Nell’attesa di valutare come si concluderà la vicenda tormentata della dubbia praticabilità di inserire nel mille proroghe emendamenti per la rimodulazione della prescrizione nei processi penali, che ancora oggi vedono la maggioranza alle prese con il dissenso di Italia Viva, il partito di Renzi, ci pare più serio e doveroso rammentare, nella giornata del ricordo, la tragedia delle foibe, dove perirono migliaia di istriani e dalmati, vittime della ferocia e dello spirito di vendetta delle formazioni comuniste jugoslave che facevano capo a Tito. Una tragedia cui si accompagnò e fece seguito l’esodo della comunità italiana da quelle terre: esodo che si svolse nell’imbarazzato silenzio degli alleati e della stessa nostra opinione pubblica, che intendeva da una parte dimenticare gli orrori di una guerra appena conclusa e dall’altra, sulla sua sinistra, animata da sentimenti di simpatia solidale per i comunisti jugoslavi.

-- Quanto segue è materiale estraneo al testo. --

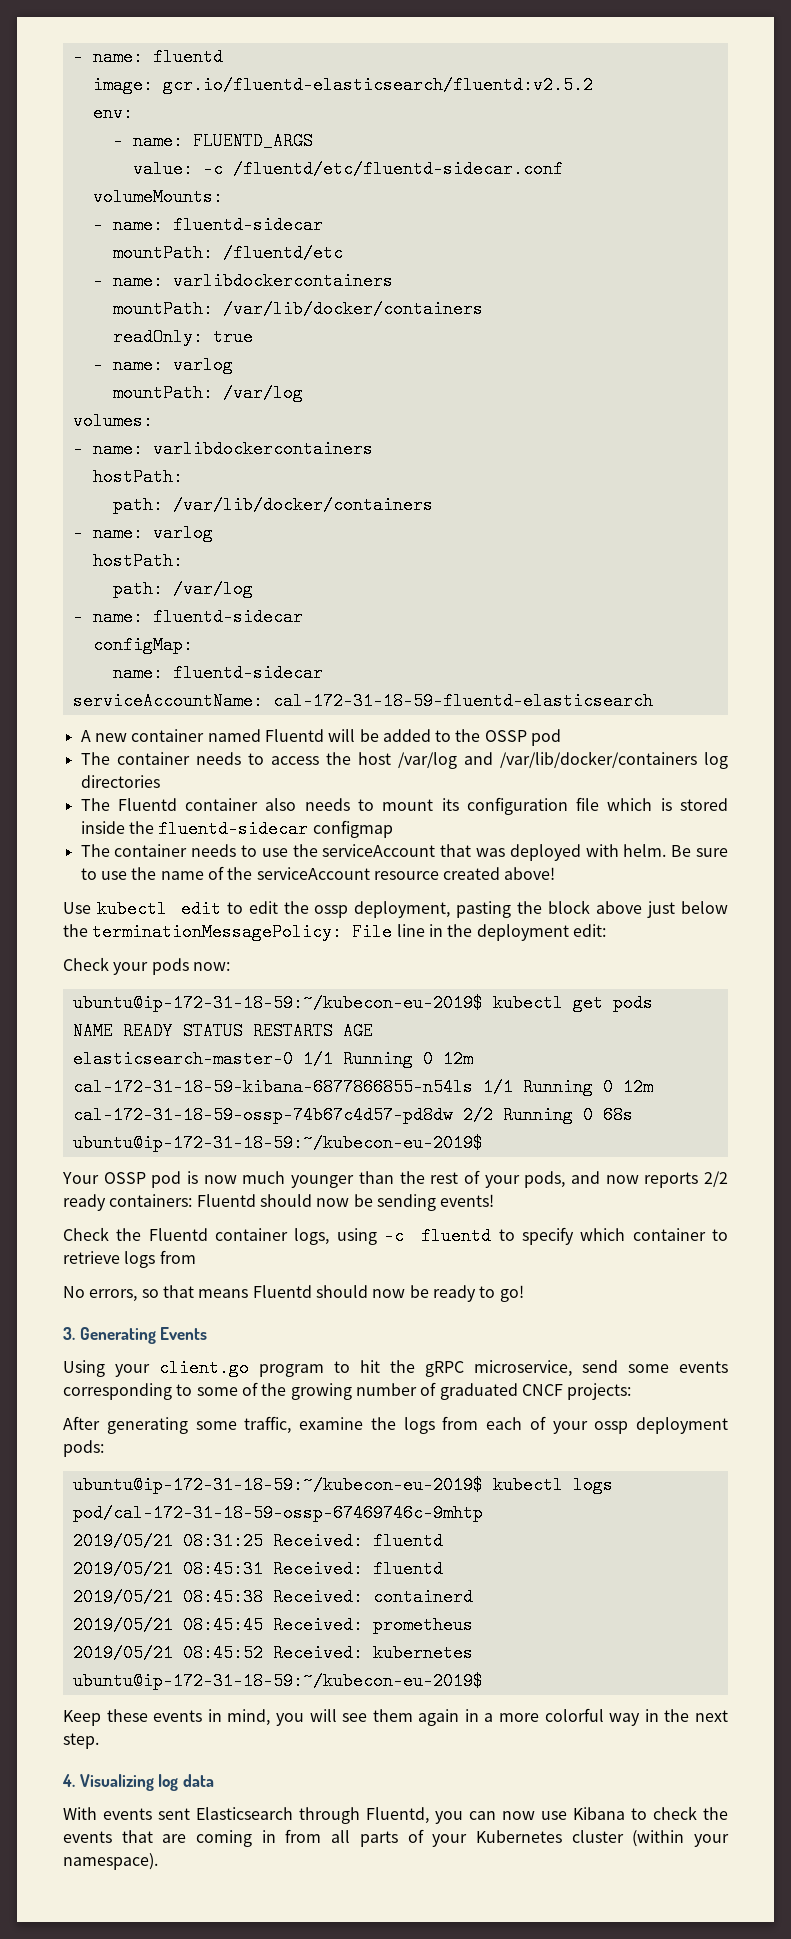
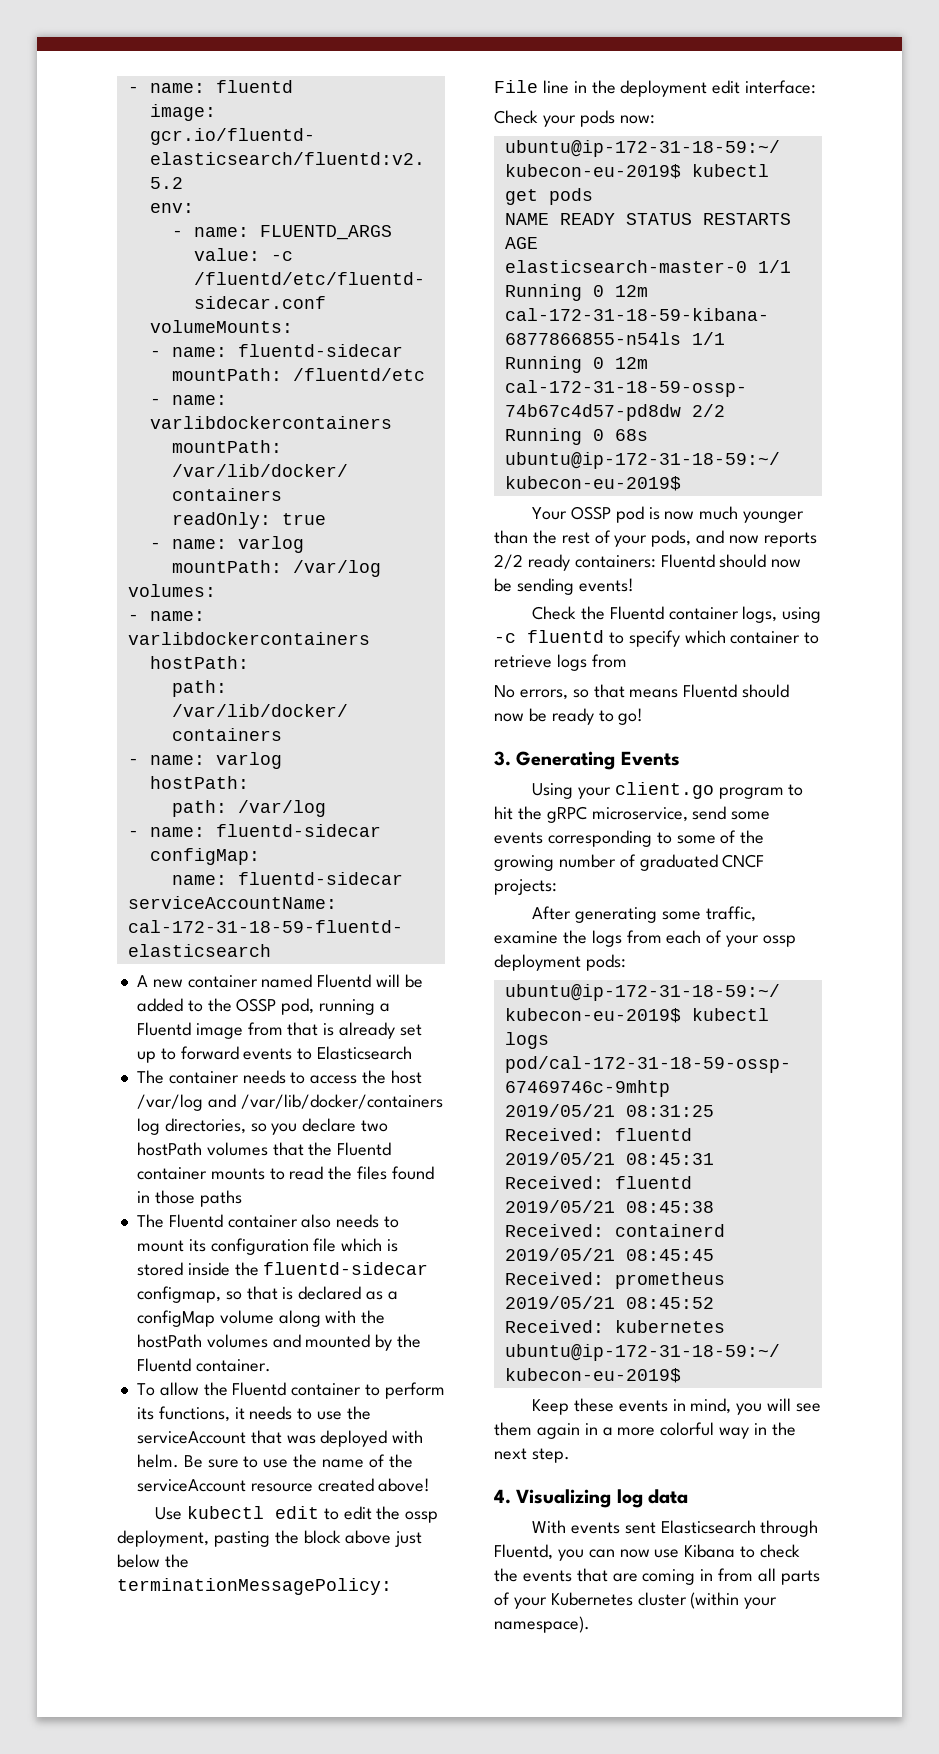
[531,729,562,746] pod -> [281,998,390,1015] [136,1022,422,1039] [136,1046,413,1063] pod, running a Fluentd image from that is already set up to forward events to Elasticsearch
[80,775,160,788] directories -> [164,1118,389,1135] [136,1142,392,1156] [136,1166,434,1180] [136,1190,242,1207] directories, so you declare two hostPath volumes that the Fluentd container mounts to read the files found in those paths
[312,820,393,838] [80,844,188,857] configmap // The container -> [136,1286,398,1303] [136,1310,386,1327] [136,1334,422,1351] [136,1358,271,1372] [136,1382,445,1399] [136,1406,245,1422] configmap, so that is declared as a configMap volume along with the hostPath volumes and mounted by the Fluentd container. // To allow the Fluentd container to perform its functions, it
[572,924,606,937] edit: -> [712,80,817,94] edit interface:

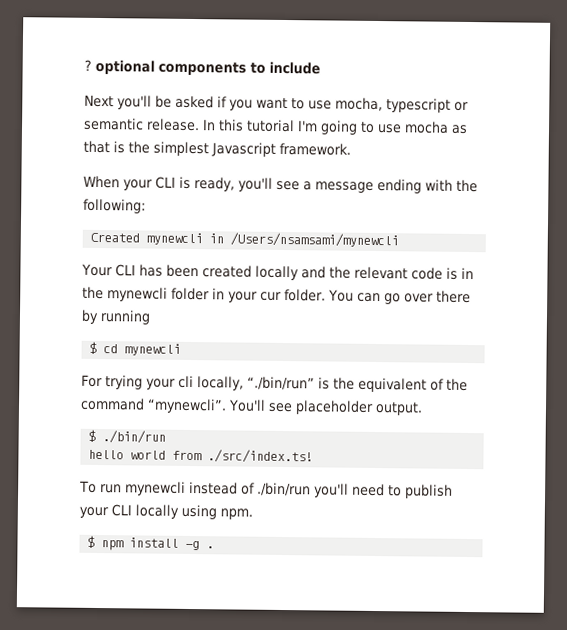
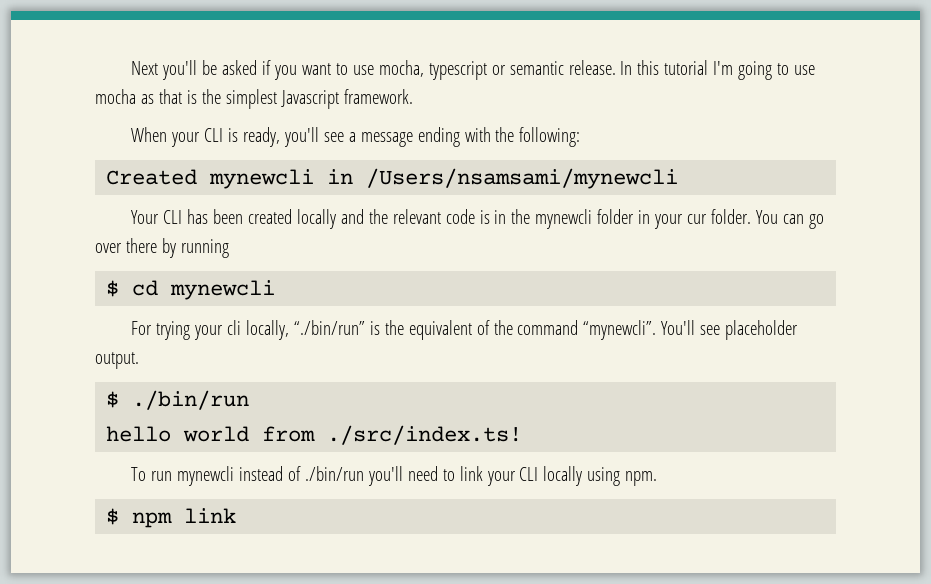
[84,59,321,76] ? optional components to include // -> (130, 68) none
[404,484,453,499] publish -> [459,466,483,481] link
[129,537,215,551] install -g . -> [184,508,237,523] link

Per molti anni la memoria delle foibe fu così di fatto oscurata e i superstiti considerati infetti di nazionalismo fascista.
Sarà opportuno rammentare come vittime dei plotoni di esecuzione delle formazioni comuniste e degli infoibamenti non furono solo i presunti fascisti, ma anche tanti partigiani italiani che avevano combattuto sotto le insegne democristiane, liberali e azioniste o per fedeltà a casa Savoia.
Non c’è certo paragone fra i numeri del genocidio nazista e quello delle foibe: eguale però la violenza organizzata e brutale, frutto di un’altra ideologia totalitaria, quella comunista che già si era macchiata della vergogna dei gulag, dei processi politici seguiti da esecuzioni e persecuzioni, dell’oppressione dei cristiani e dell’aver affamato di milioni di contadini ucraini.
Non dimenticare è quindi un dovere civico, un imperativo morale impedire che simili tragedie possano ripetersi facendo tesoro delle scelte dei politici illuminati che immaginarono una nuova Europa unita nella pace e nello sviluppo.